__Assignment__.
Your task is to reproduce the listing exactly, without its images.

__Given data__.
╔══
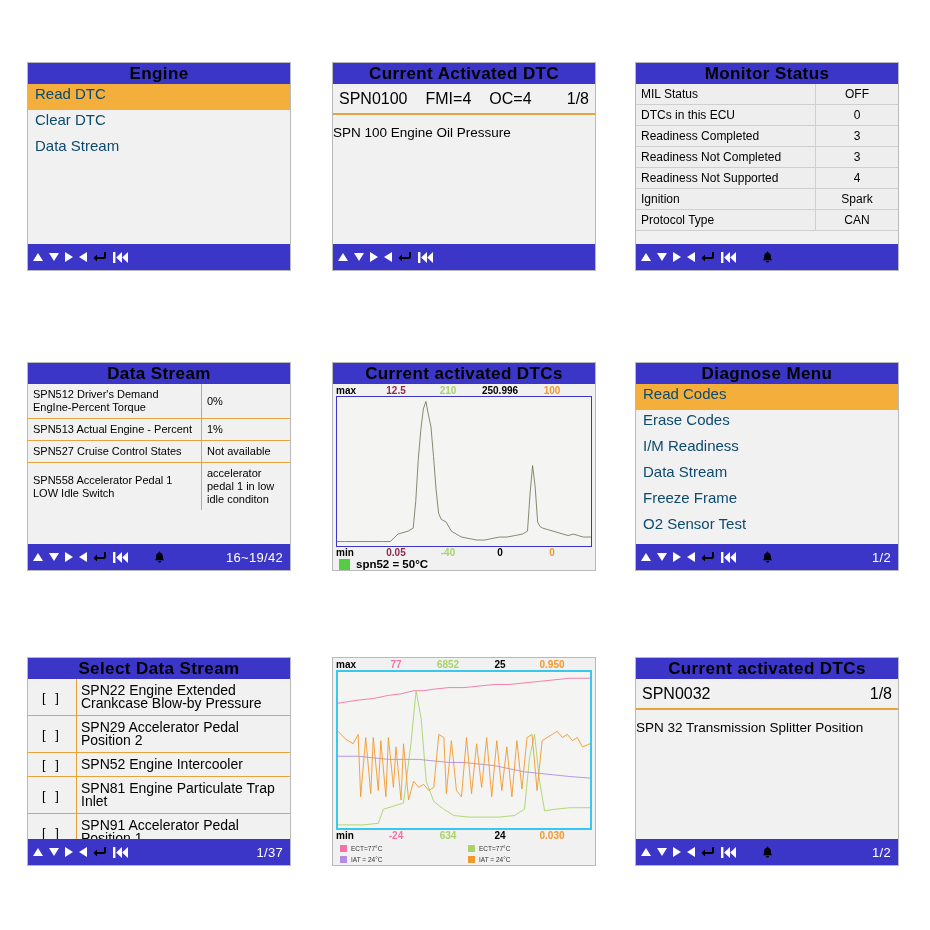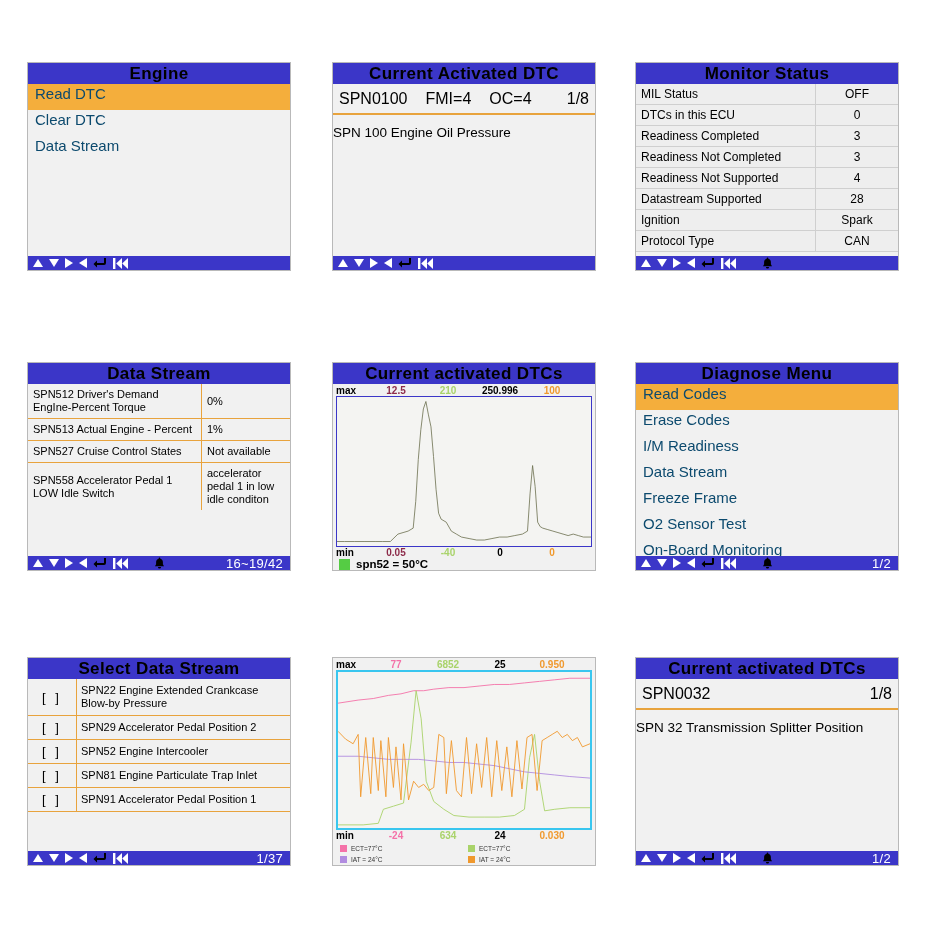--- a/index.html
+++ b/index.html
@@ -349,10 +349,6 @@
         <tr>
           <td>Readiness Not Supported</td>
           <td class="val">4</td>
-        </tr>
-        <tr>
-          <td>Datastream Supported</td>
-          <td class="val">28</td>
         </tr>
         <tr>
           <td>Ignition</td>

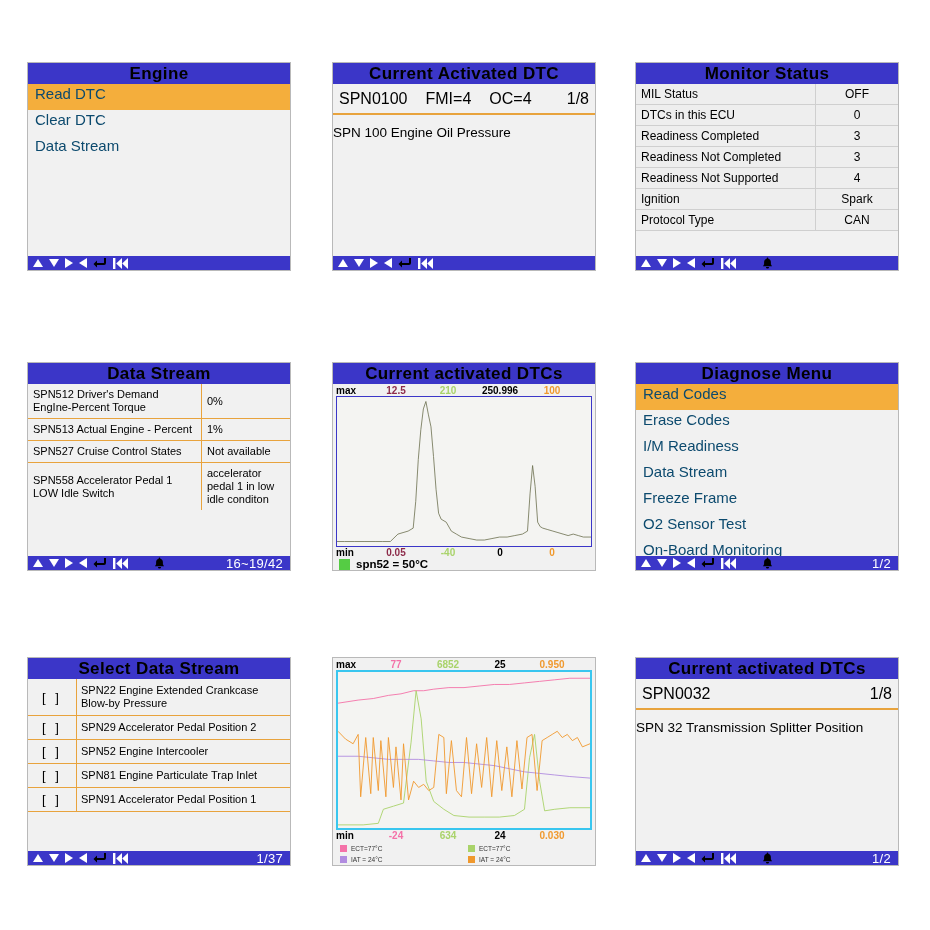--- a/index.html
+++ b/index.html
@@ -62,7 +62,7 @@
 
   .footer {
     flex: 0 0 auto;
-    height: 14px;
+    height: 26px;
     background: #3b36c8;
     display: flex;
     align-items: center;

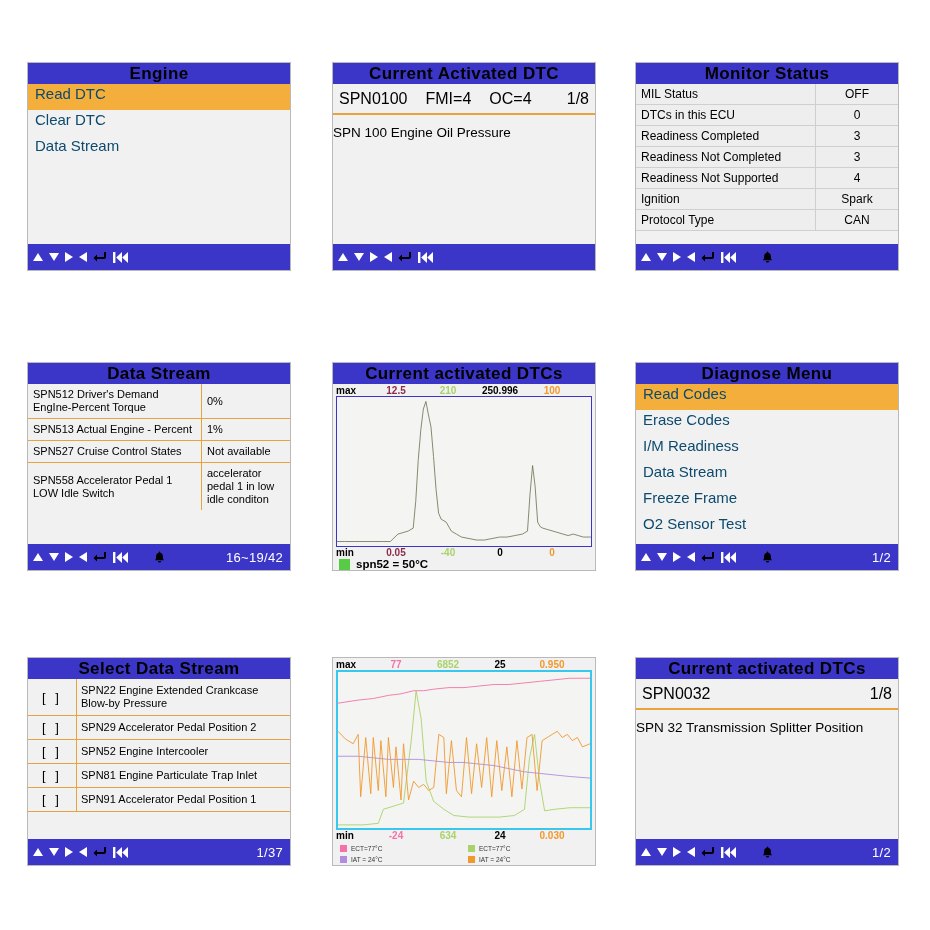--- a/index.html
+++ b/index.html
@@ -182,7 +182,7 @@
     background: #f1f1f1;
   }
   table.sel td {
-    font-size: 11px;
+    font-size: 14px;
     line-height: 13px;
     color: #000;
     padding: 5px 4px;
╚══
__Written response__.
--- a/index.html
+++ b/index.html
@@ -349,10 +349,6 @@
         <tr>
           <td>Readiness Not Supported</td>
           <td class="val">4</td>
-        </tr>
-        <tr>
-          <td>Datastream Supported</td>
-          <td class="val">28</td>
         </tr>
         <tr>
           <td>Ignition</td>

--- a/index.html
+++ b/index.html
@@ -62,7 +62,7 @@
 
   .footer {
     flex: 0 0 auto;
-    height: 14px;
+    height: 26px;
     background: #3b36c8;
     display: flex;
     align-items: center;

--- a/index.html
+++ b/index.html
@@ -182,7 +182,7 @@
     background: #f1f1f1;
   }
   table.sel td {
-    font-size: 11px;
+    font-size: 14px;
     line-height: 13px;
     color: #000;
     padding: 5px 4px;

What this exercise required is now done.